# Provided material

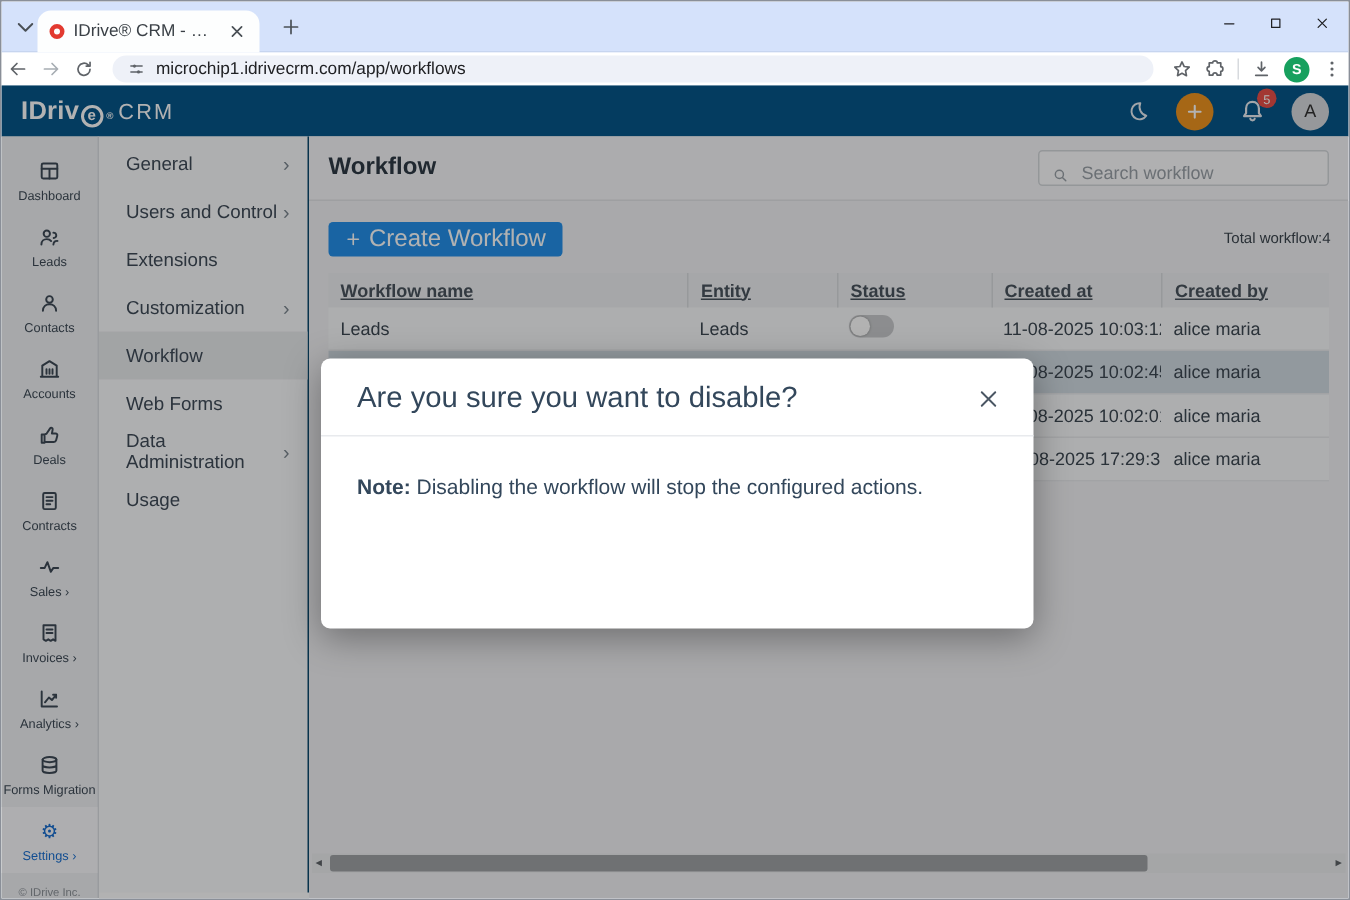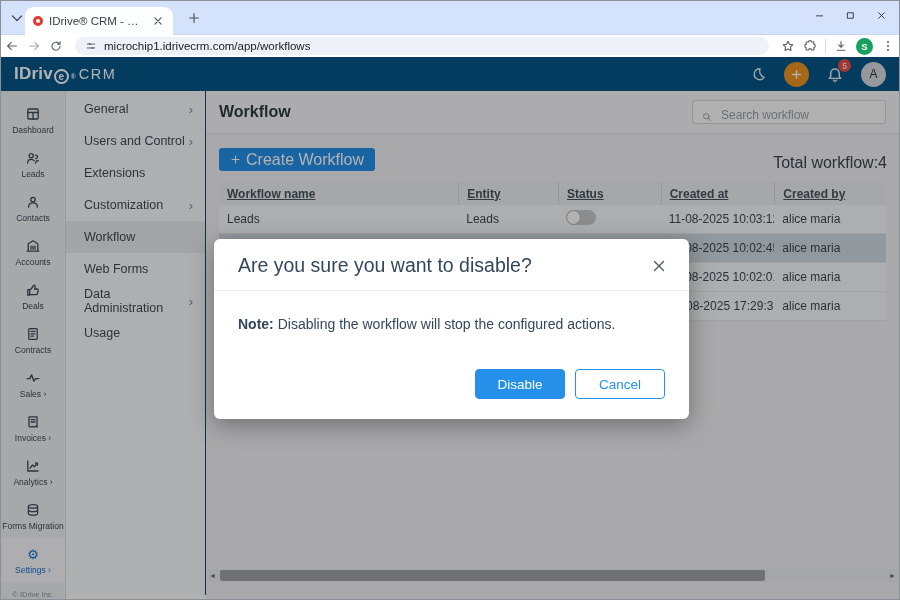--- a/index.html
+++ b/index.html
@@ -66,7 +66,7 @@
 
   .create-btn{position:absolute;top:57px;left:13px;height:23px;background:var(--accent);color:#fff;border:none;border-radius:3px;font-size:16px;display:flex;align-items:center;gap:5px;padding:0 11px;cursor:pointer;font-family:"Liberation Sans",sans-serif;}
   .create-btn .ic{width:11px;height:11px;stroke-width:1.6;}
-  .total{position:absolute;top:63px;right:12px;font-size:16px;color:#3c454e;}
+  .total{position:absolute;top:63px;right:12px;font-size:10px;color:#3c454e;}
 
   .table{position:absolute;top:91px;left:13px;right:13px;}
   .thead{display:flex;height:23px;background:#eef0f2;align-items:center;font-size:12px;font-weight:bold;color:#4a545e;}

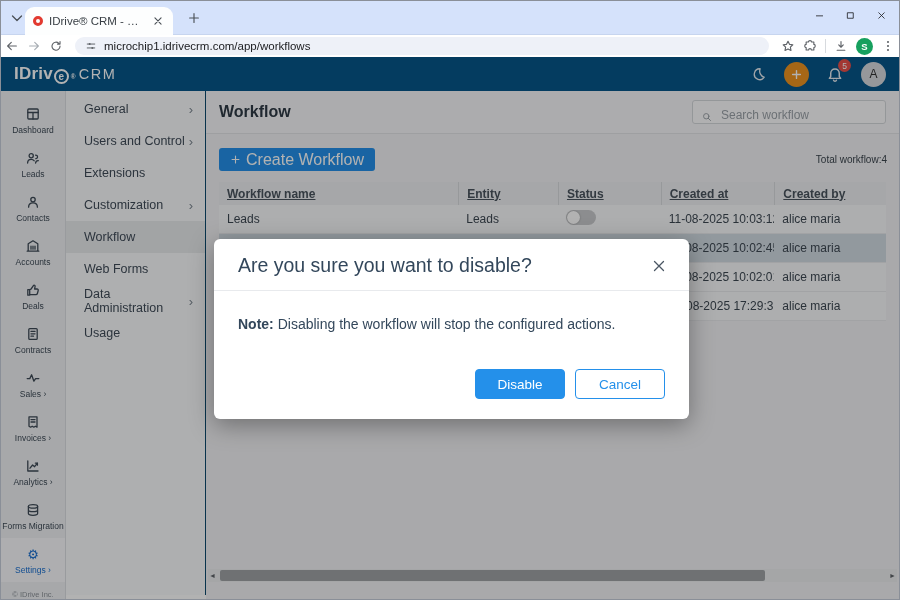--- a/index.html
+++ b/index.html
@@ -381,10 +381,6 @@
     <div class="modal-body">
       <b>Note:</b><span> Disabling the workflow will stop the configured actions.</span>
     </div>
-    <div class="modal-footer">
-      <button class="btn btn-primary">Disable</button>
-      <button class="btn btn-outline">Cancel</button>
-    </div>
   </div>
 
 </div>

# Exercise directions
Without changing a word, transcribe all of the data and omit its images.

# Answer to this exercise
--- a/index.html
+++ b/index.html
@@ -66,7 +66,7 @@
 
   .create-btn{position:absolute;top:57px;left:13px;height:23px;background:var(--accent);color:#fff;border:none;border-radius:3px;font-size:16px;display:flex;align-items:center;gap:5px;padding:0 11px;cursor:pointer;font-family:"Liberation Sans",sans-serif;}
   .create-btn .ic{width:11px;height:11px;stroke-width:1.6;}
-  .total{position:absolute;top:63px;right:12px;font-size:16px;color:#3c454e;}
+  .total{position:absolute;top:63px;right:12px;font-size:10px;color:#3c454e;}
 
   .table{position:absolute;top:91px;left:13px;right:13px;}
   .thead{display:flex;height:23px;background:#eef0f2;align-items:center;font-size:12px;font-weight:bold;color:#4a545e;}

--- a/index.html
+++ b/index.html
@@ -381,10 +381,6 @@
     <div class="modal-body">
       <b>Note:</b><span> Disabling the workflow will stop the configured actions.</span>
     </div>
-    <div class="modal-footer">
-      <button class="btn btn-primary">Disable</button>
-      <button class="btn btn-outline">Cancel</button>
-    </div>
   </div>
 
 </div>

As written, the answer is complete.